We already knew in 2016 that Trump had claimed a deduction for conservation easements and Richard Rubin at the Wall Street Journal pointed out a month ago that his conservation easements were vulnerable to IRS challenge. But now we have a little more detail.
Before we get to that detail, though, a quick description of what a “conservation easement” is. As a general rule, to get a charitable deduction for the donation of property, the donor must give all rights in the property to an exempt organization. The Treasury regulations provide a limited exception to this rule, though: if a property owner donates a perpetual interest in land to a qualified recipient, the owner can take a deduction. Essentially, this donation prevents the property owner from developing the property.

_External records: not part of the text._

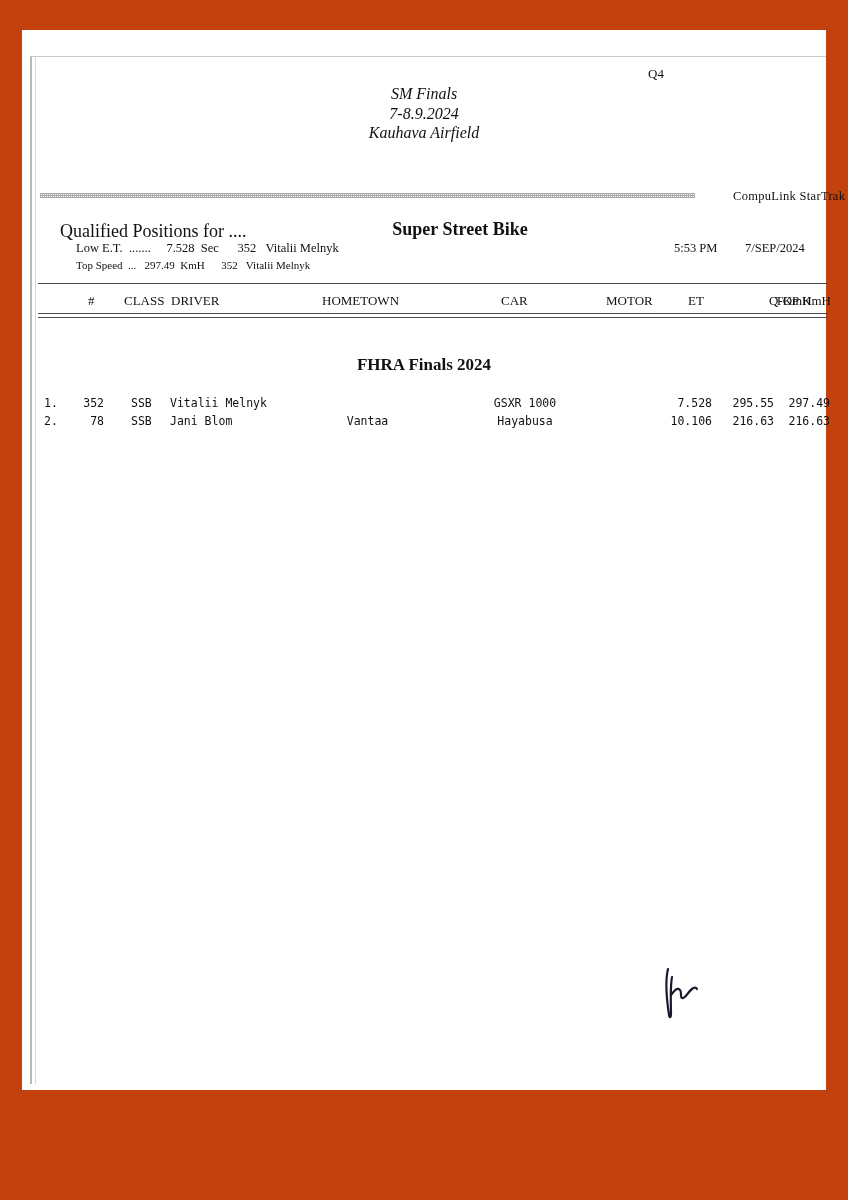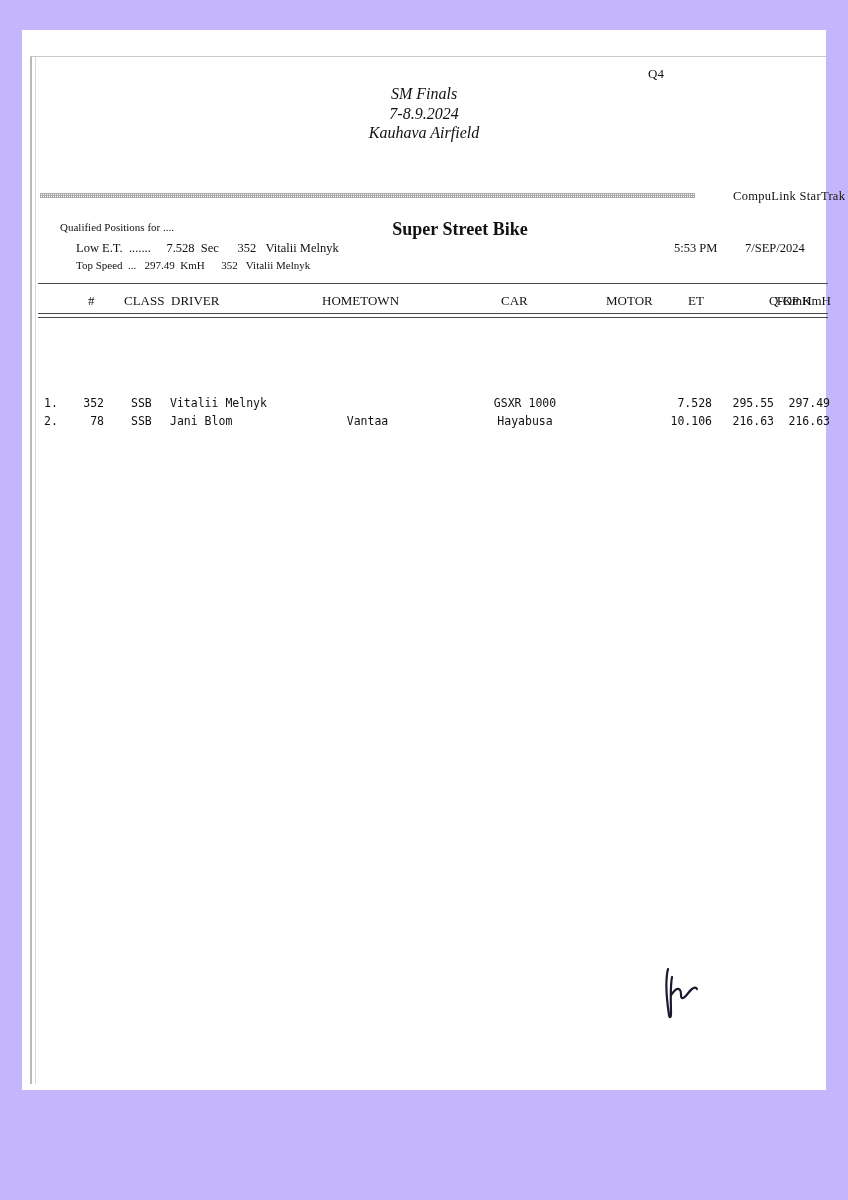--- a/index.html
+++ b/index.html
@@ -14,21 +14,21 @@
     color: #111111;
     position: relative;
     overflow: hidden;
   }
 
   .page {
     position: absolute;
     left: 0; top: 0;
     width: 848px;
     height: 1200px;
-    background: #c4b5fd;
+    background: #c2410c;
   }
 
   
   .sheet {
     position: absolute;
     left: 22px;
     top: 30px;
     width: 804px;
     height: 1060px;
     background: #ffffff;
@@ -94,21 +94,21 @@
     left: 733px;
     top: 189px;
     font-size: 12.5px;
     letter-spacing: .3px;
   }
 
   .qualified-label {
     position: absolute;
     left: 60px;
     top: 221px;
-    font-size: 11px;
+    font-size: 18px;
   }
   .lowet-row {
     position: absolute;
     left: 76px;
     top: 241px;
     font-size: 12.5px;
     white-space: pre;
   }
   .topspeed-row {
     position: absolute;
@@ -236,20 +236,21 @@
   <div class="col-head" style="left:171px;">DRIVER</div>
   <div class="col-head" style="left:322px;">HOMETOWN</div>
   <div class="col-head" style="left:501px;">CAR</div>
   <div class="col-head" style="left:606px;">MOTOR</div>
   <div class="col-head" style="left:688px;">ET</div>
   <div class="col-head" style="left:722px;margin-left:47px;">Q-KmH</div>
   <div class="col-head" style="left:775px;">TOP KmH</div>
   <div class="rule rule-bot1"></div>
   <div class="rule rule-bot2"></div>
 
+  <div class="section-title">FHRA Finals 2024</div>
 
   <div class="rows">
     <div class="row">
       <span class="cell c-pos">1.</span>
       <span class="cell c-num">352</span>
       <span class="cell c-class">SSB</span>
       <span class="cell c-driver">Vitalii Melnyk</span>
       <span class="cell c-hometown"></span>
       <span class="cell c-car">GSXR 1000</span>
       <span class="cell c-motor"></span>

Donald Trump donated at least three conservation easements, one on the Trump National Golf Club Los Angeles, one on Mar-a-Lago, and one on Seven Springs. (According to the Times there’s a fourth, but these three will work for illustrative purposes. It’s worth noting that these four conservation easements make up the bulk of Trump’s charitable contributions.) For each of these conservation easements, he claimed a deduction of between $20 million and $25 million.
His conservation easements raise a couple questions. Perhaps the biggest one is valuation. On his Seven Springs estate, he agreed not develop most of the land. But he only appears to have donated the easement after he ran into significant problems in developing the property. So was the conservation easement worth $21 million or so?
The regulations provide that the value of the deduction is equal to the fair market value of the easement. Where there is a “substantial record of sales of [comparable] easements,” the donor can use those to calculate fmv. Where there isn’t, essentially the value of the easement is the difference between the fair market value of the property before the donation of the easement and the fmv of the property after the donation.
The second issue is illustrated by the Mar-a-Lago conservation easement. The Palm Beach Post describes Trump’s grant of the easement as part of his negotiations with the Palm Beach town council to get permission to convert the private residence into a club. And to the extent there was a quid pro quo, Trump couldn’t deduct the full value of the conservation easement; rather, he would have had to offset it by the value of what he got from the town council.
Finally, the donations of conservation easements raise one more question: did Trump have tax benefits from the donations? According to the Times, he has had a loss for tax purposes for most of the last 15 or more years. So did he have income to offset with the charitable easements?